Swedish researchers first in the world to gain access to the Biobank Information Management System (BIMS)

Owing to the system now being developed at Karolinska Institutet in Stockholm, and that was presented this week at an international conference on biobanks, the university’s biobank will now be based on informatics as well as tissue and blood samples. The system will enable researchers to seek biobank samples linked to the vast databases of phenotype and genotype information on the individual donors and to a variety of other data sources.

The existence of large national epidemiological databases, such as the Swedish twin register, and a large number of tissue sample collections of national importance gives the Karolinska Institutet Biobank a unique position in biobank-related research.

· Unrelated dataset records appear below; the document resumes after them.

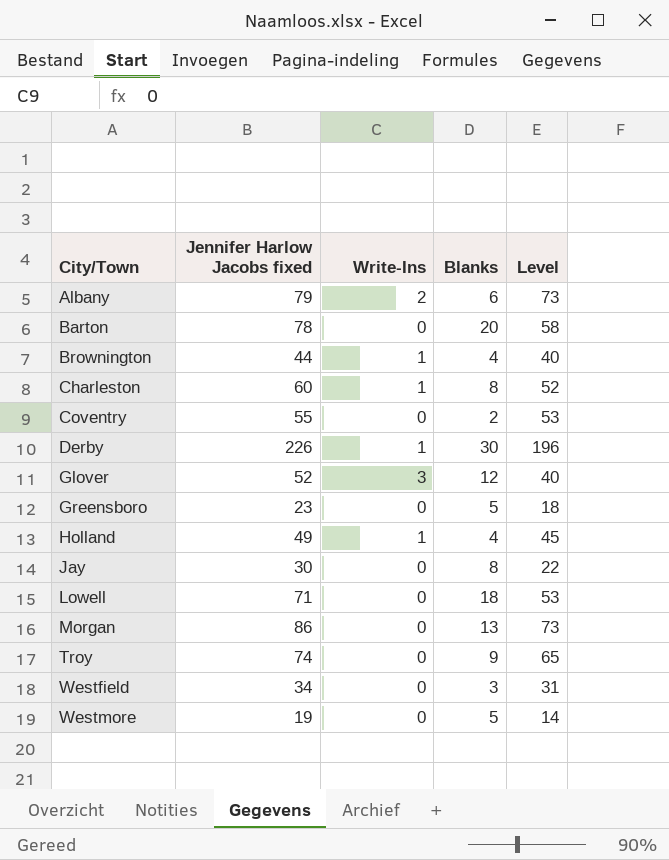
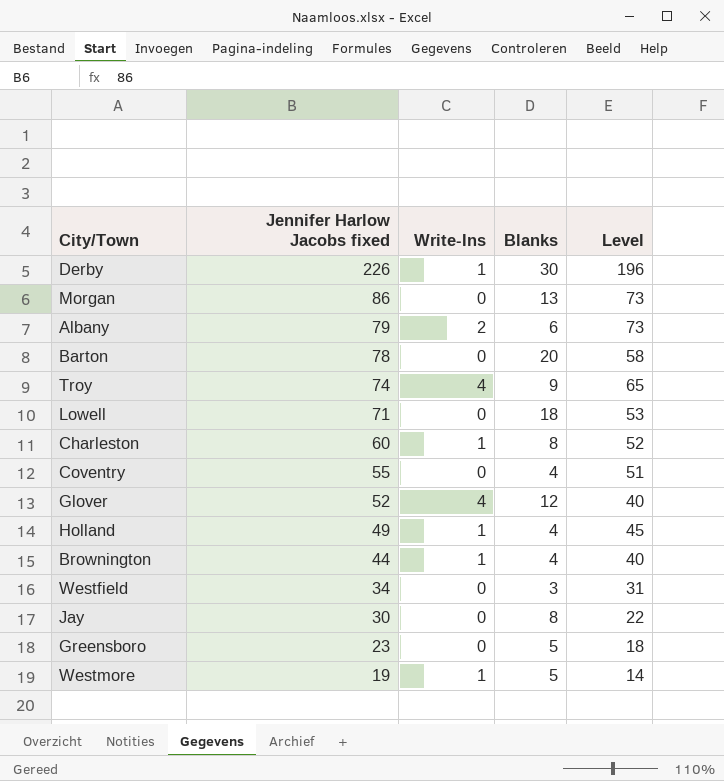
row order: City/Town ascending -> Jennifer Harlow Jacobs fixed descending
Troy | Write-Ins: 0 -> 4
Coventry | Blanks: 2 -> 4
Coventry | Level: 53 -> 51
Glover | Write-Ins: 3 -> 4
Westmore | Write-Ins: 0 -> 1

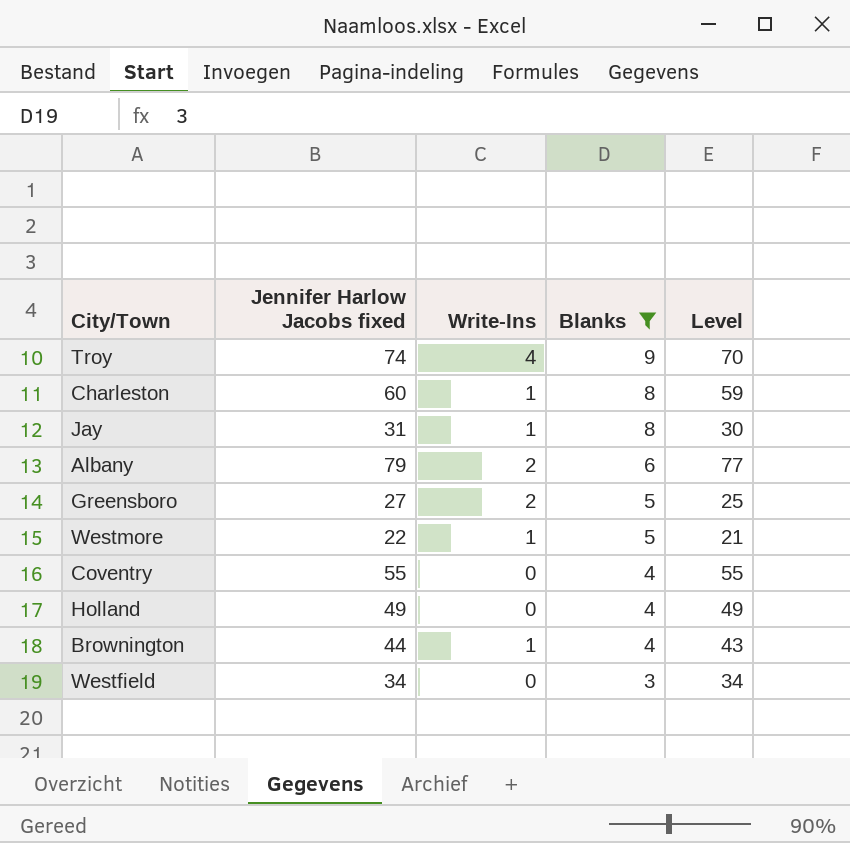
filter: none -> Blanks <= 9
row order: Jennifer Harlow Jacobs fixed descending -> Blanks descending
column Level | formula: [Jennifer Harlow Jacobs fixed] - [Blanks] -> [Jennifer Harlow Jacobs fixed] - [Write-Ins]
Jay | Jennifer Harlow Jacobs fixed: 30 -> 31
Jay | Write-Ins: 0 -> 1
Greensboro | Jennifer Harlow Jacobs fixed: 23 -> 27
Greensboro | Write-Ins: 0 -> 2
Westmore | Jennifer Harlow Jacobs fixed: 19 -> 22
Holland | Write-Ins: 1 -> 0

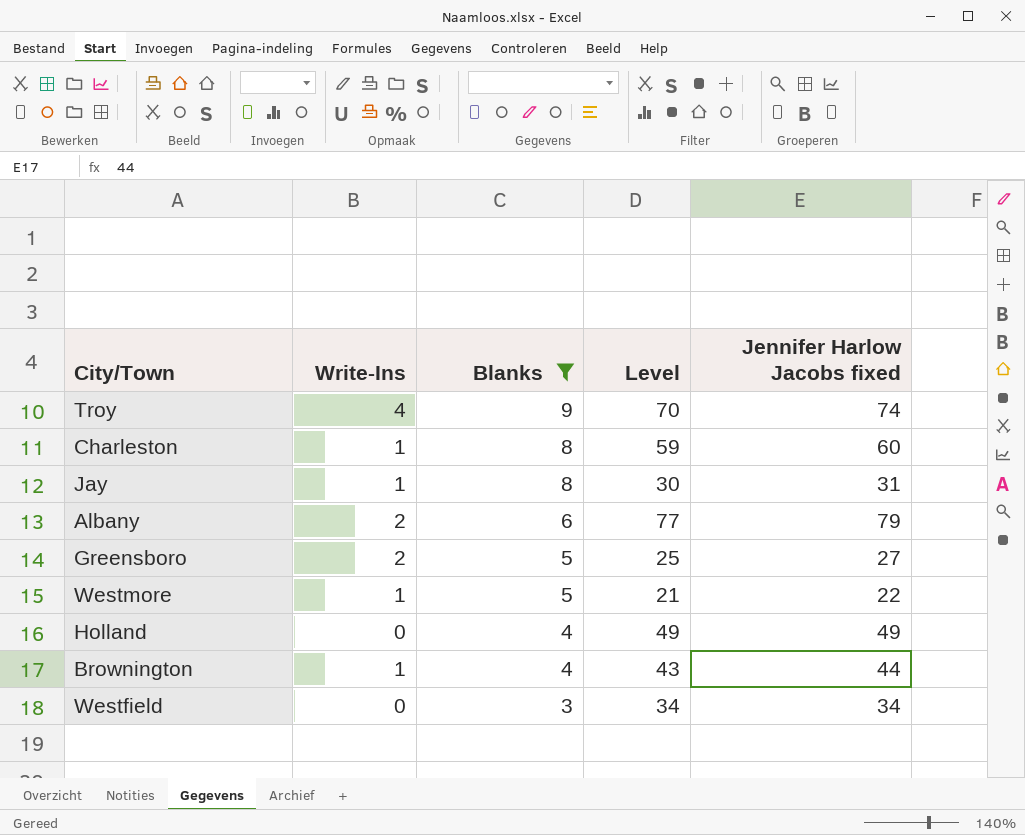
column Jennifer Harlow Jacobs fixed | position: 2 -> 5
row Coventry: 55 | 0 | 4 | 55 -> none

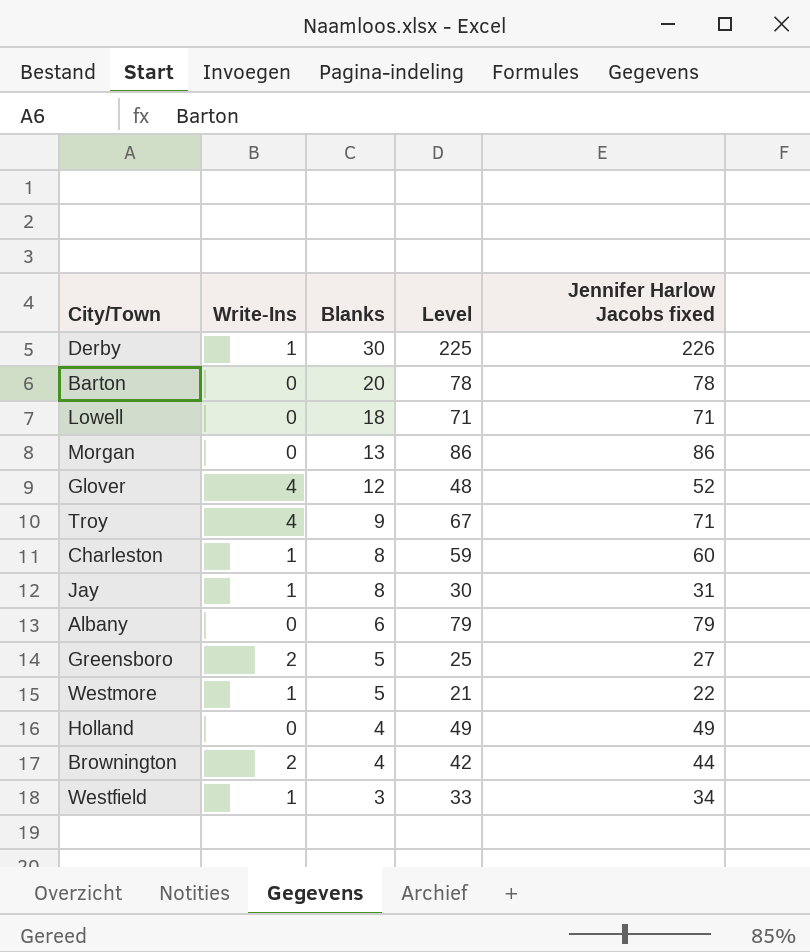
filter: Blanks <= 9 -> none
Troy | Level: 70 -> 67
Troy | Jennifer Harlow Jacobs fixed: 74 -> 71
Albany | Write-Ins: 2 -> 0
Albany | Level: 77 -> 79
Brownington | Write-Ins: 1 -> 2
Brownington | Level: 43 -> 42
Westfield | Write-Ins: 0 -> 1
Westfield | Level: 34 -> 33

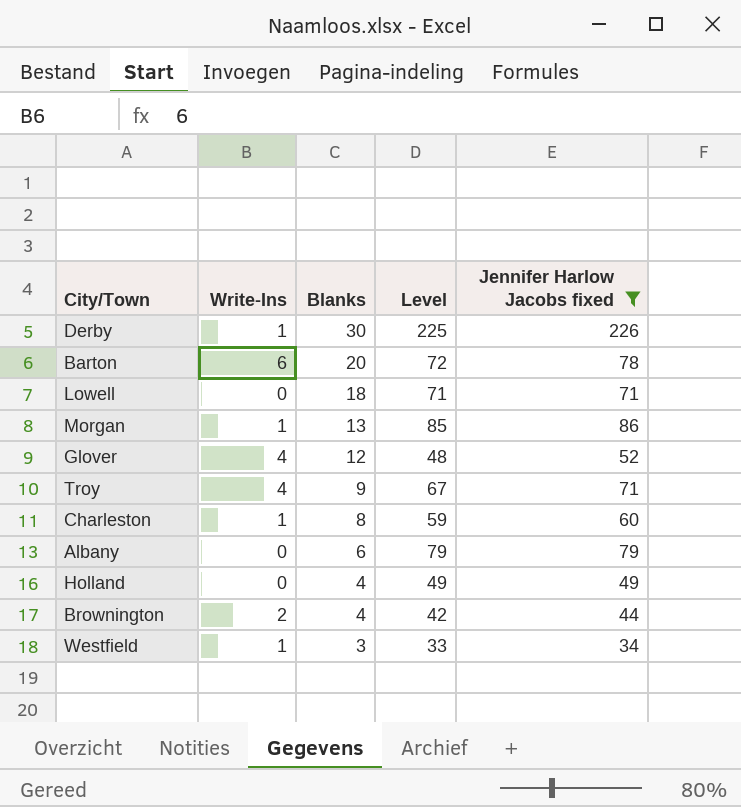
filter: none -> Jennifer Harlow Jacobs fixed >= 34
Barton | Write-Ins: 0 -> 6
Barton | Level: 78 -> 72
Morgan | Write-Ins: 0 -> 1
Morgan | Level: 86 -> 85

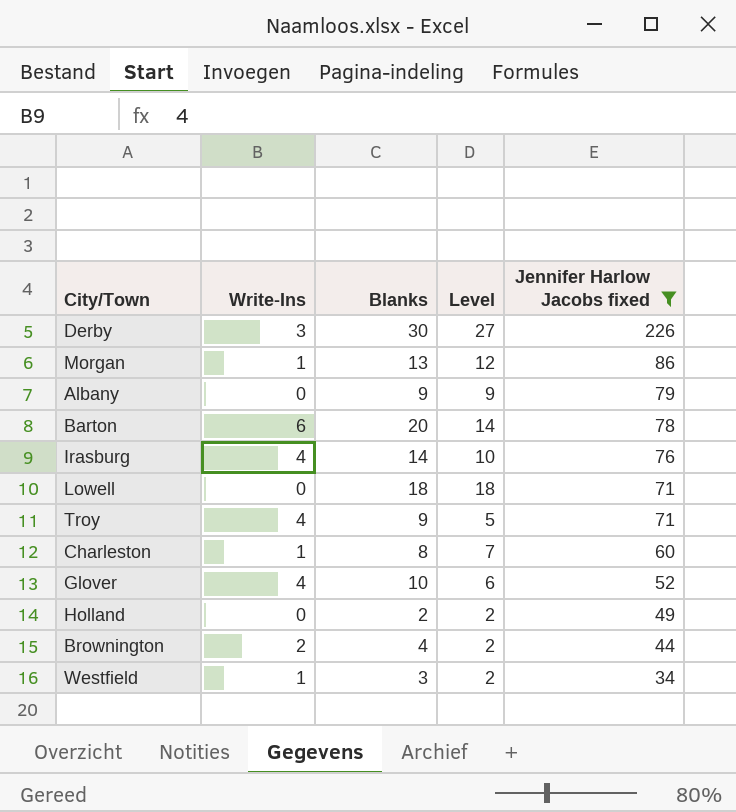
row order: Blanks descending -> Jennifer Harlow Jacobs fixed descending
column Level | formula: [Jennifer Harlow Jacobs fixed] - [Write-Ins] -> [Blanks] - [Write-Ins]
Derby | Write-Ins: 1 -> 3
Albany | Blanks: 6 -> 9
row Irasburg: none -> 4 | 14 | 10 | 76
Glover | Blanks: 12 -> 10
Holland | Blanks: 4 -> 2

Since the information is highly sensitive and authorised data access unacceptable, the biobank system is protected by tight security.

“We’re the first institute in the world with such an informatics system,” says Professor Jan-Eric Litton of the Department of Medical Epidemiology and Biostatistics. “Other prominent medical centres like the Mayo Clinic in the USA are also developing similar systems.”

The establishment of the BIMS informatics system is a strategic investment at KI to support and enable future advanced clinical research. It makes it easier to find causes, diagnostic tools and cures for diseases by allowing more research scientists and research fields to make use of huge amounts of connectable data; something which will be of immense value to the next generation of research scientists.

“The main advantage is that researchers can save time and access information without having to be specialists in the area,” says Professor Litton. “So in other words they can search in English in all databanks and get comprehensible responses.”